◆ **Instructions to follow**: As you reproduce every line below, keep it exactly as written and leave out the images.

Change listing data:
╭──

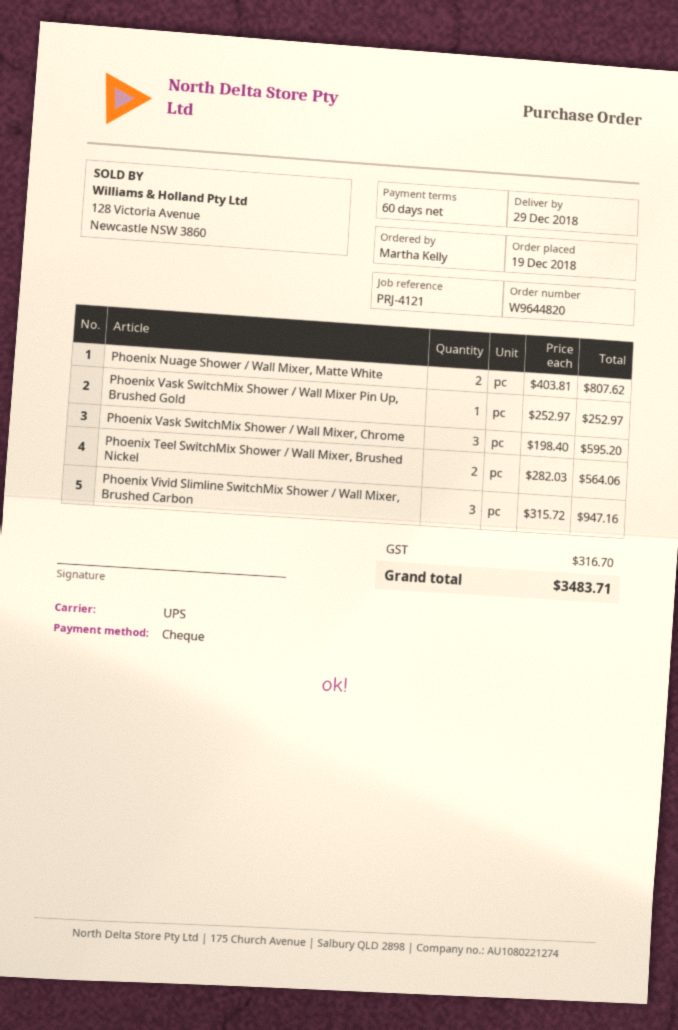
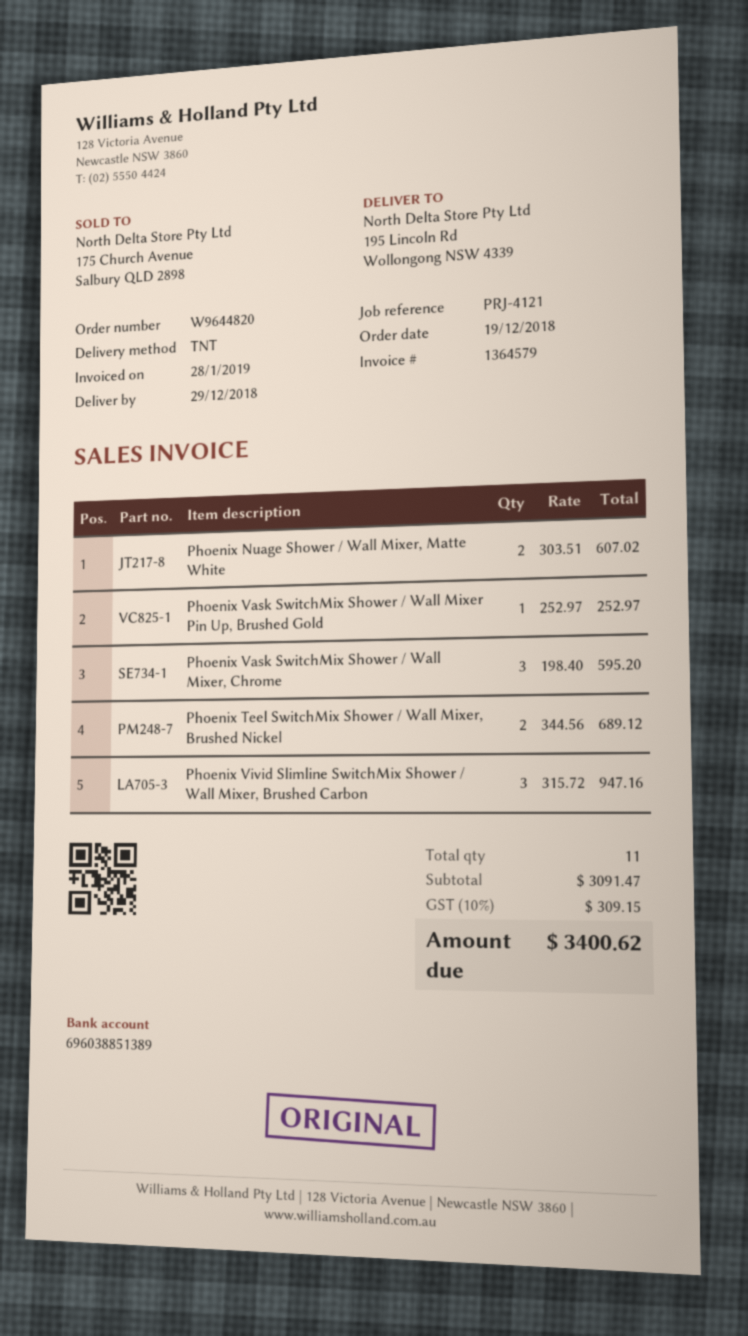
shipping method: UPS -> TNT
Phoenix Nuage Shower / Wall Mixer, Matte White: 2 x 403.81 = 807.62 -> 2 x 303.51 = 607.02
Phoenix Teel SwitchMix Shower / Wall Mixer, Brushed Nickel: 2 x 282.03 = 564.06 -> 2 x 344.56 = 689.12
tax: 316.70 -> 309.15
total: 3483.71 -> 3400.62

╰──

◆ **Response to the task**:
shipping method: UPS -> TNT
Phoenix Nuage Shower / Wall Mixer, Matte White: 2 x 403.81 = 807.62 -> 2 x 303.51 = 607.02
Phoenix Teel SwitchMix Shower / Wall Mixer, Brushed Nickel: 2 x 282.03 = 564.06 -> 2 x 344.56 = 689.12
tax: 316.70 -> 309.15
total: 3483.71 -> 3400.62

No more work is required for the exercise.